Yelford is a hamlet in Hardwick-with-Yelford civil parish. It is about  south of Witney.

Manor 
In 1086 the Domesday Book records that Walter of Ponz held the manor of Yelford. Walter's other manors included Eaton Hastings, and together his manors were sometimes called the honour of Hastings. By 1221 the overlord of the manor was one Philip of Hastings. In 1651 The Hastings family sold the manor of Yelford to William Lenthall, who was Speaker of the House of Commons during the Long Parliament, Rump Parliament and First Protectorate Parliament. The manor remained in the Lenthall family until 1949.

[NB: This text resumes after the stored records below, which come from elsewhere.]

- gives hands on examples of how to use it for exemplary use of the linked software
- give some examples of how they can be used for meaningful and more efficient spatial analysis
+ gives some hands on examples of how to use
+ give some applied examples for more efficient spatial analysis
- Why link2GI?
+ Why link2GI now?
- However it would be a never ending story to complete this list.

Excavations under the hall floor in 1952 revealed pottery and bones that were dated to the 11th and 12th centuries. So the Saxon manor was probably on the same site as the current manor. The excavation went down only four feet, and it is possible that more and earlier remains still lay below. The foundations were revealed as large unmortared stones that came out as steps into the room. This was dated as very early in type - early medieval. The joint in the wall plate between the oriel and the wall of the hall was investigated with the help of the late Dr John Fletcher and declared to be late 13th century in type; much more complex than later joints and totally wind - and waterproof.

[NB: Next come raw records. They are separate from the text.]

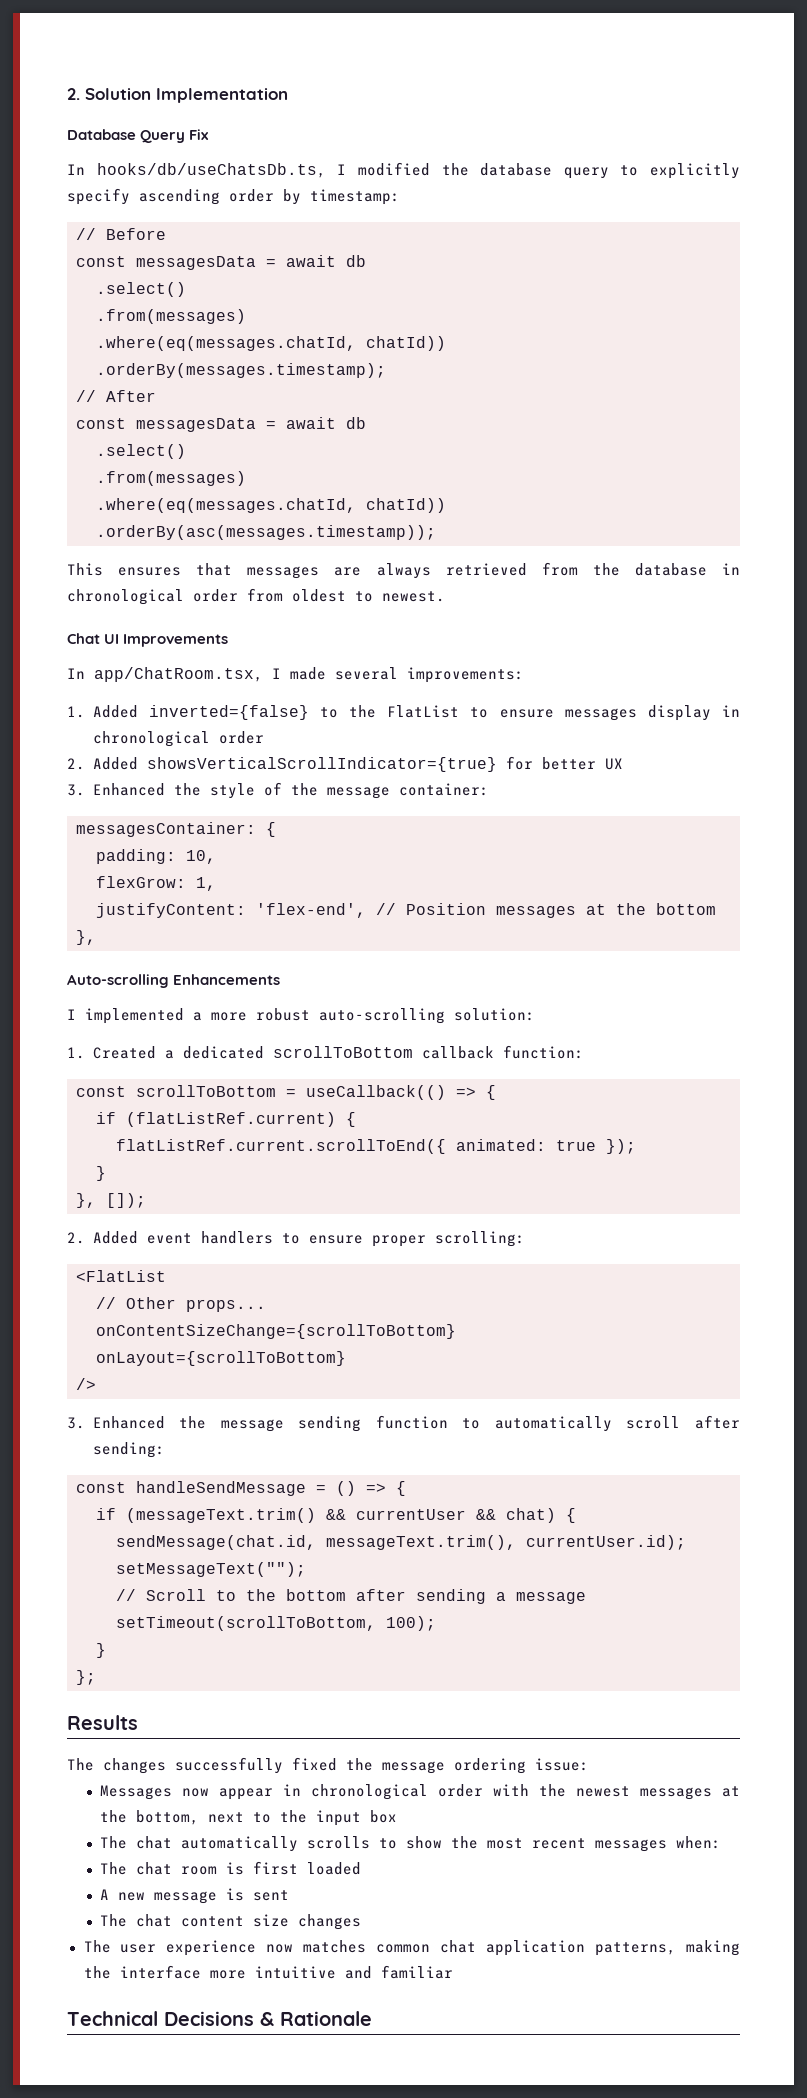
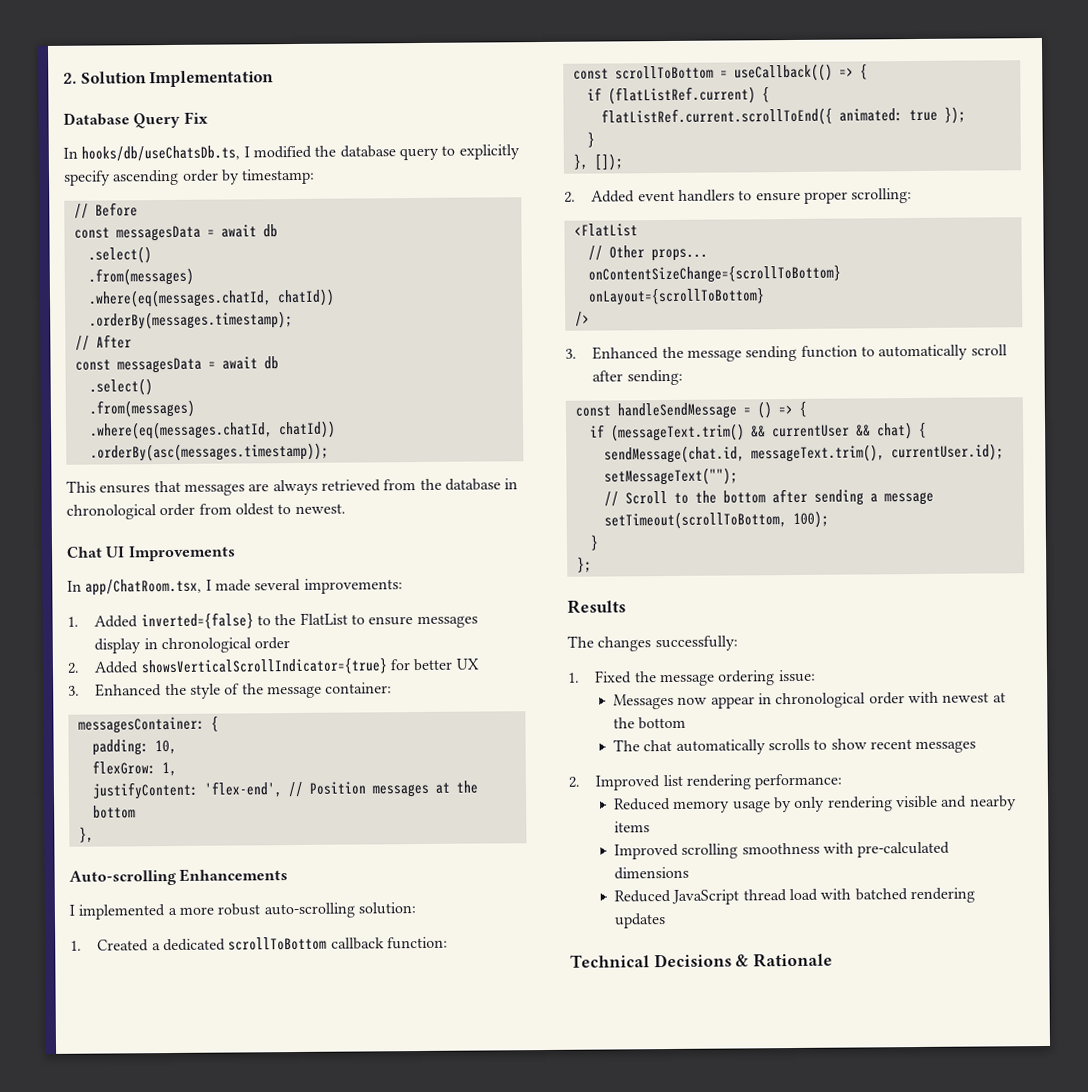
- The changes successfully fixed the message ordering issue:
+ The changes successfully:
+ 1. Fixed the message ordering issue:
- Messages now appear in chronological order with the newest messages at the bottom, next to the input box
+ Messages now appear in chronological order with newest at the bottom
- The chat automatically scrolls to show the most recent messages when:
- The chat room is first loaded
- A new message is sent
- The chat content size changes
- The user experience now matches common chat application patterns, making the interface more intuitive and familiar
+ The chat automatically scrolls to show recent messages
+ 2. Improved list rendering performance:
+ Reduced memory usage by only rendering visible and nearby items
+ Improved scrolling smoothness with pre-calculated dimensions
+ Reduced JavaScript thread load with batched rendering updates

In the latter part of the 15th century the Hastings family re-built the manor house as a timber-framed building with a moat. It was altered again in about 1600, when a first floor was inserted in what until then had been the great hall and a great stone chimneystack was added. Most of the south wing was demolished in 1848, but so little of it remains that it is difficult to imagine what this was originally like. Early in the 20th century the house was divided for use by three families and by the middle of the century it was derelict. It was purchased and restored in 1952 by the Babington Smith family.  In the 1970s Jennifer Sherwood described the house as "The best, and certainly the most picturesque, large timber-framed house in the county."

Parish church 
The small Church of England parish church of Saint Nicholas and Saint Swithun may have been founded as a chapel by 1221, when Philip of Hastings was recorded as patron of the living. It was completely rebuilt in about 1500. It was restored at some time between 1869 and 1873, which may be when the bellcote was added.

Parish 
Yelford was always a small parish; in 1327, there were 16 taxpayers. By the 16th century were only 2 to 3 taxable households. By 1851 the population was only 17.  The ancient parish became a civil parish in 1866, but in 1932 it was merged with the parish of Hardwick and parts of Ducklington and Standlake to form the civil parish of Hardwick-with-Yelford.  Little is known of its history, but it is truly ancient. A mid-Acheulian hand axe was discovered around 1963 by Hugh Babington Smith beside the north wall of the church cottage. It was dated by the Ashmolean Museum to around 130,000 years ago and then gifted to The Oxfordshire Museum. Unfortunately a recent search of the museum database now shows it to be missing from the museum's records. 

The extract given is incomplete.